AIM OF THE TASK ▸
Among the entries that follow, locate the line with "Demo – Pocket Brain" and the line with "-p 5000:5000 superimageres". Output those lines and all lines in between, exactly, minus the pictures.

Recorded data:
======

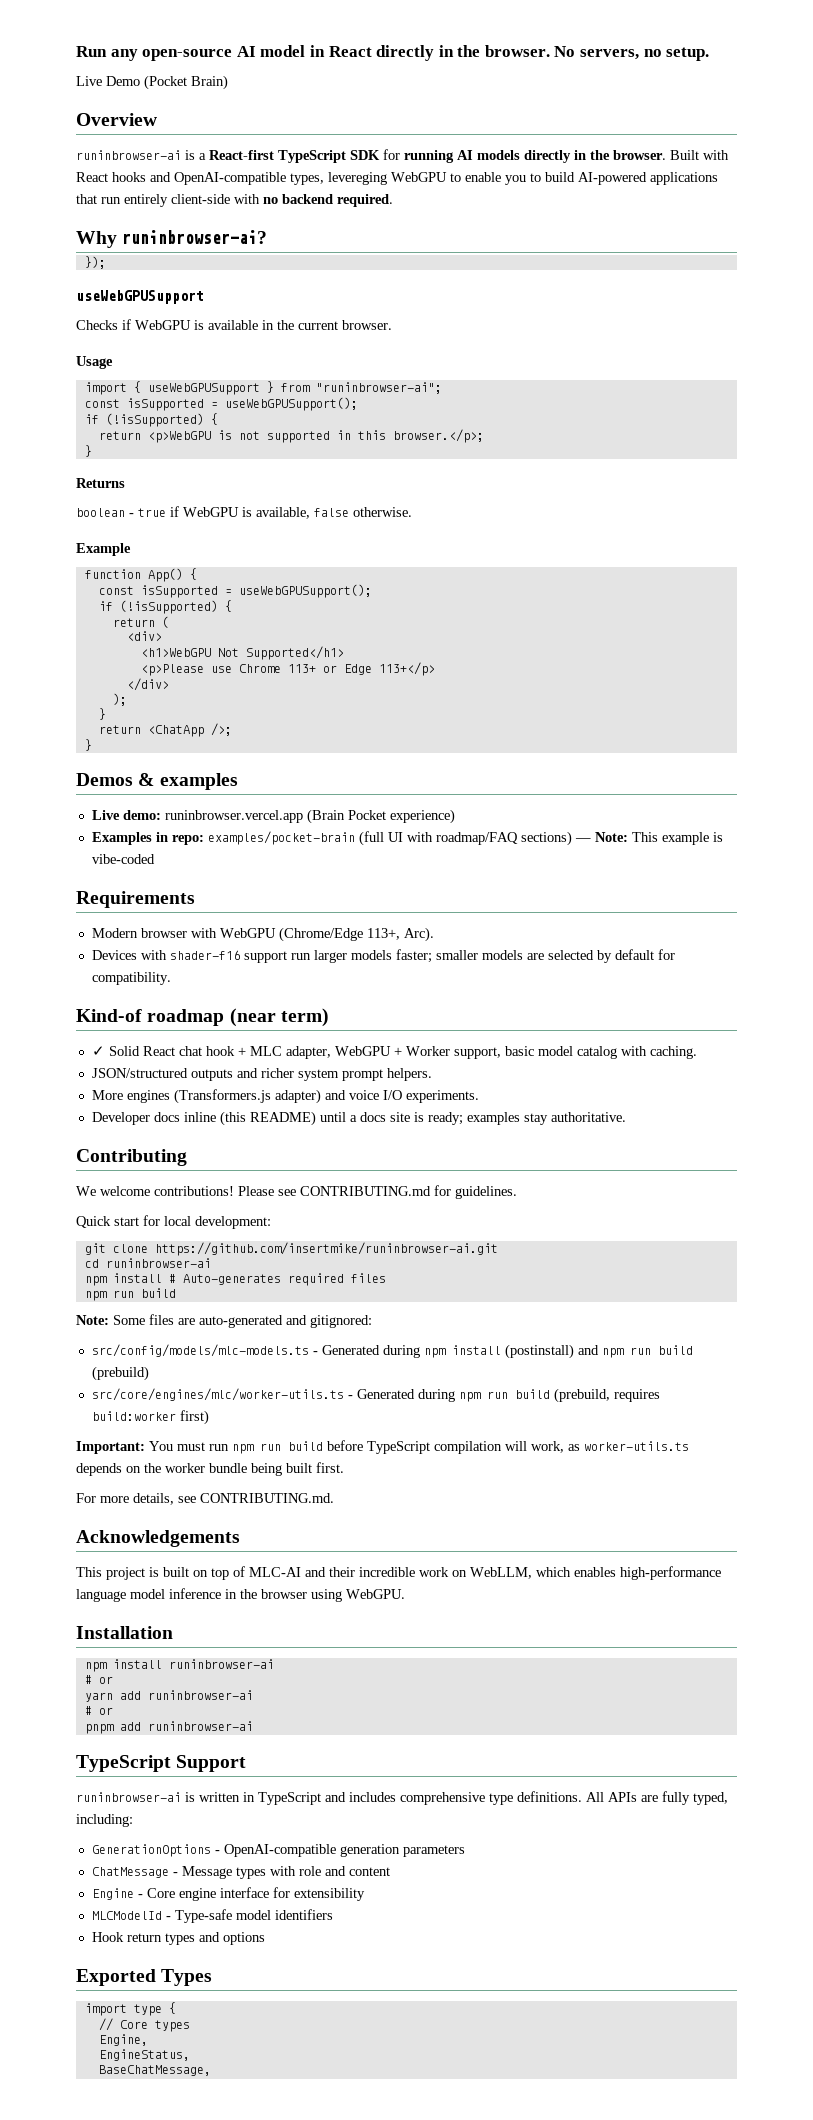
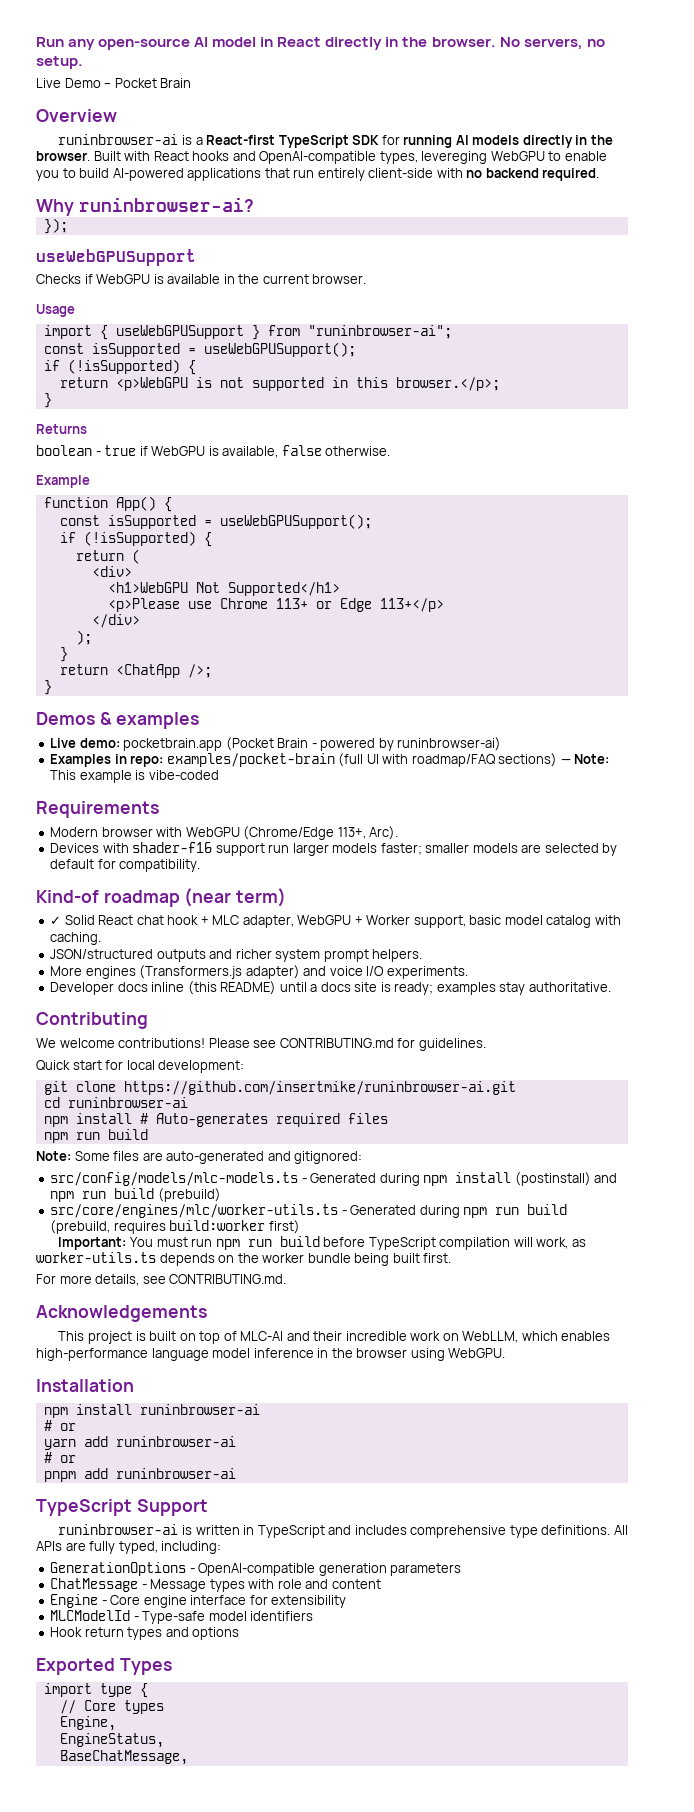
- Live Demo (Pocket Brain)
+ Live Demo – Pocket Brain
- Live demo: runinbrowser.vercel.app (Brain Pocket experience)
+ Live demo: pocketbrain.app (Pocket Brain - powered by runinbrowser-ai)

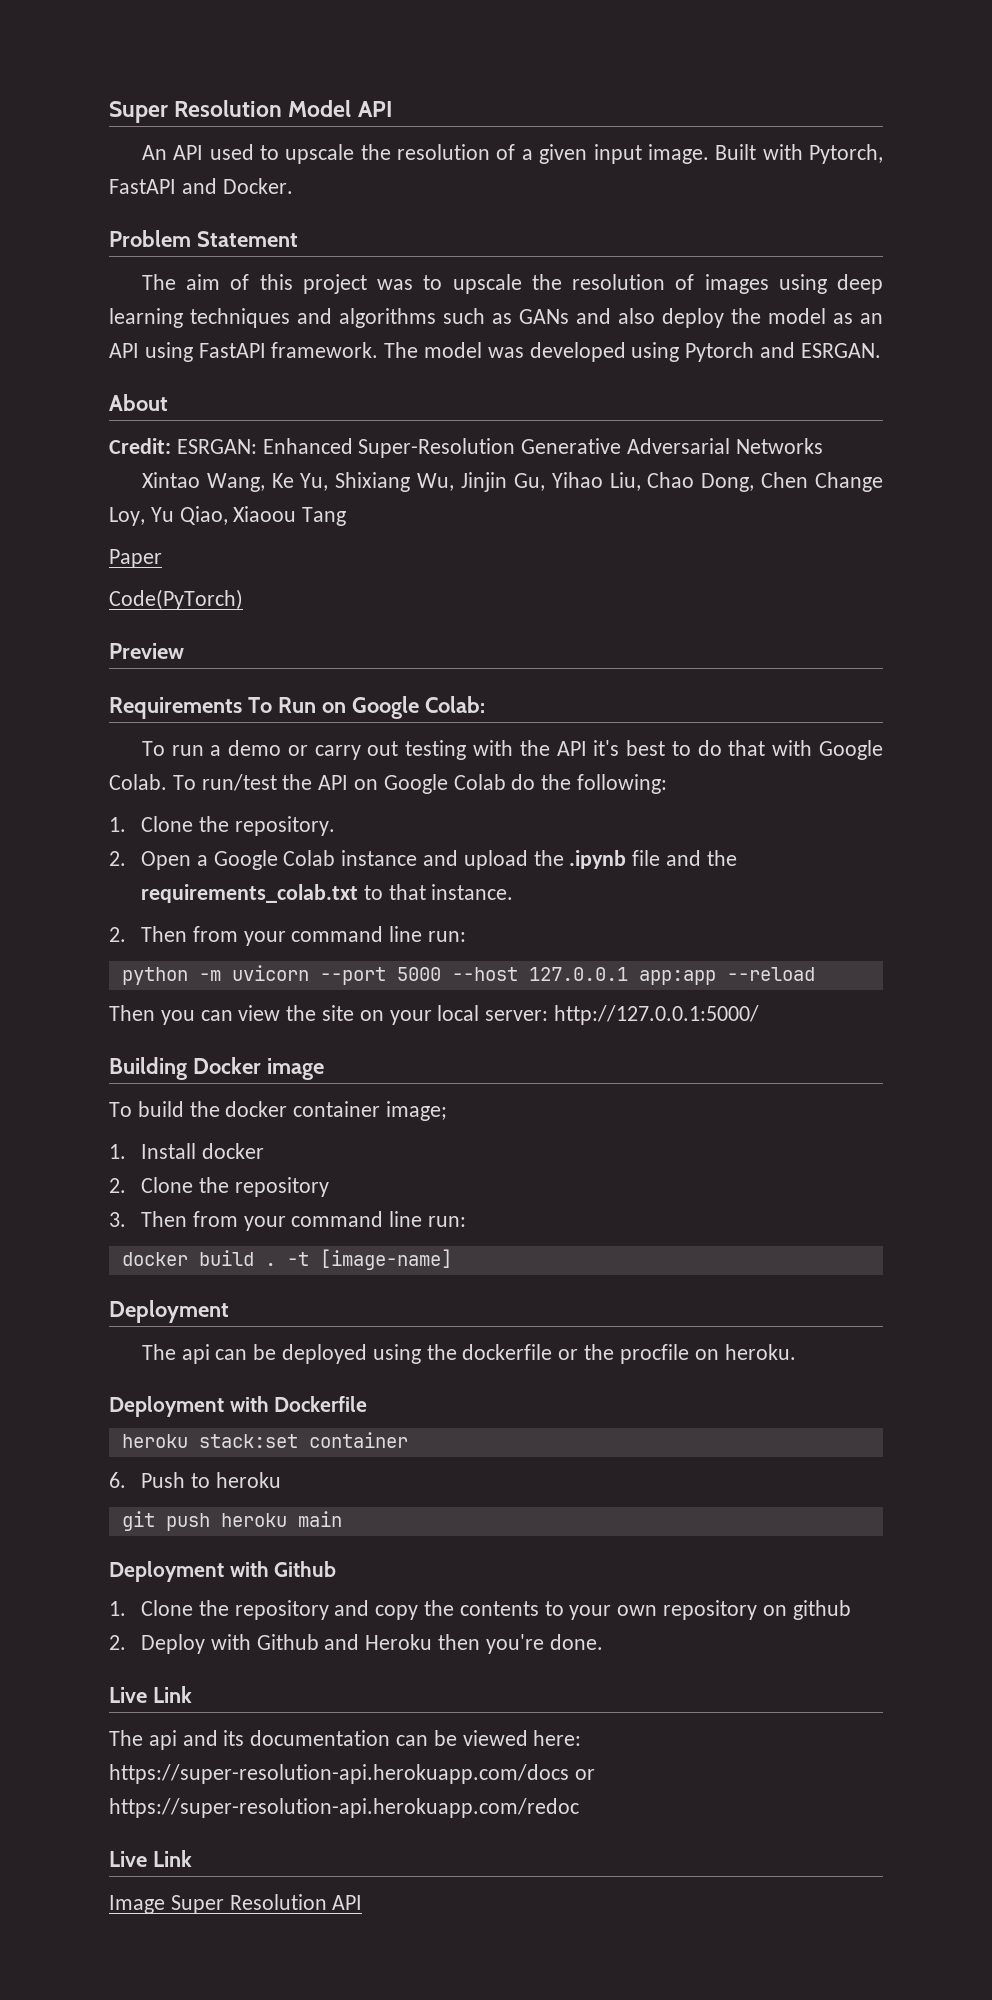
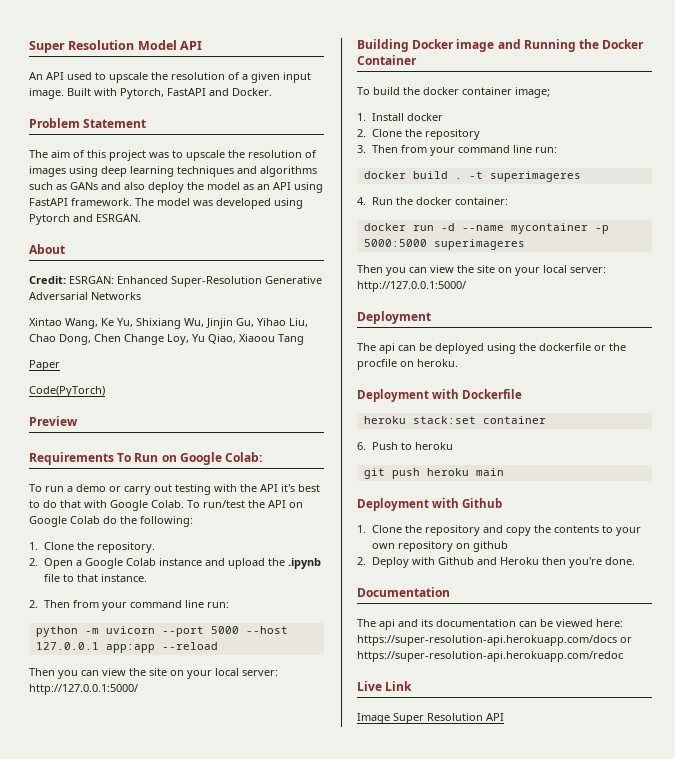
- 2. Open a Google Colab instance and upload the .ipynb file and the requirements_colab.txt to that instance.
+ 2. Open a Google Colab instance and upload the .ipynb file to that instance.
- Building Docker image
+ Building Docker image and Running the Docker Container
- -t [image-name]
+ -t superimageres
+ 4. Run the docker container:
+ docker run -d --name mycontainer -p 5000:5000 superimageres
+ Then you can view the site on your local server: http://127.0.0.1:5000/
  2. Deploy with Github and Heroku then you're done.
- Live Link
+ Documentation

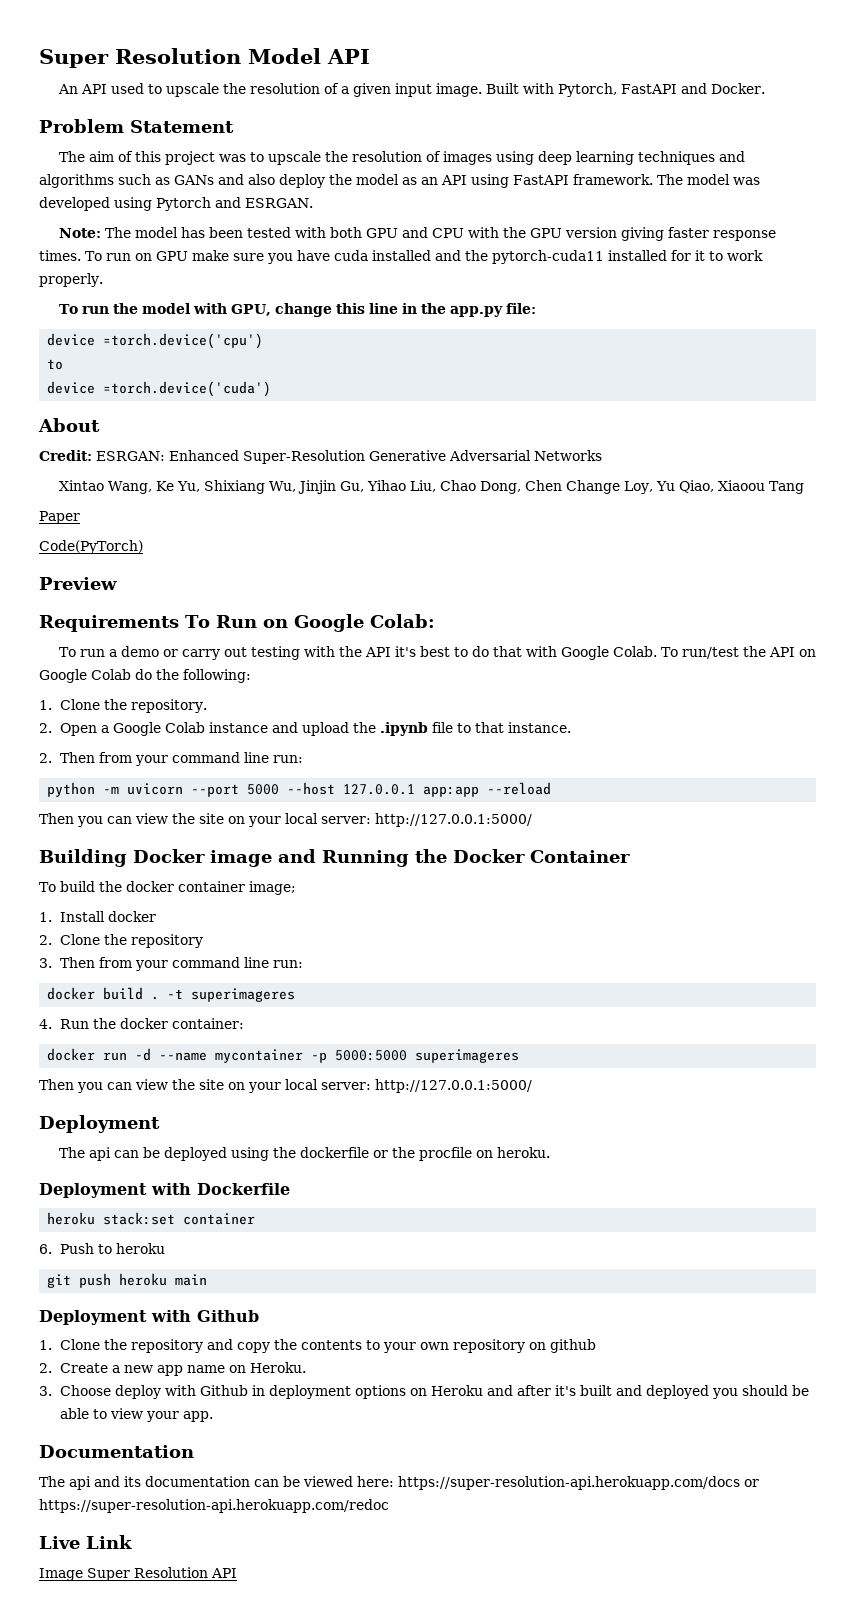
+ Note: The model has been tested with both GPU and CPU with the GPU version giving faster response times. To run on GPU make sure you have cuda installed and the pytorch-cuda11 installed for it to work properly.
+ To run the model with GPU, change this line in the app.py file:
+ device =torch.device('cpu')
+ to
+ device =torch.device('cuda')
- 2. Deploy with Github and Heroku then you're done.
+ 2. Create a new app name on Heroku.
+ 3. Choose deploy with Github in deployment options on Heroku and after it's built and deployed you should be able to view your app.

======

SOLUTION FOR THIS EXERCISE ▸
+ Live Demo – Pocket Brain
- Live demo: runinbrowser.vercel.app (Brain Pocket experience)
+ Live demo: pocketbrain.app (Pocket Brain - powered by runinbrowser-ai)

- 2. Open a Google Colab instance and upload the .ipynb file and the requirements_colab.txt to that instance.
+ 2. Open a Google Colab instance and upload the .ipynb file to that instance.
- Building Docker image
+ Building Docker image and Running the Docker Container
- -t [image-name]
+ -t superimageres
+ 4. Run the docker container:
+ docker run -d --name mycontainer -p 5000:5000 superimageres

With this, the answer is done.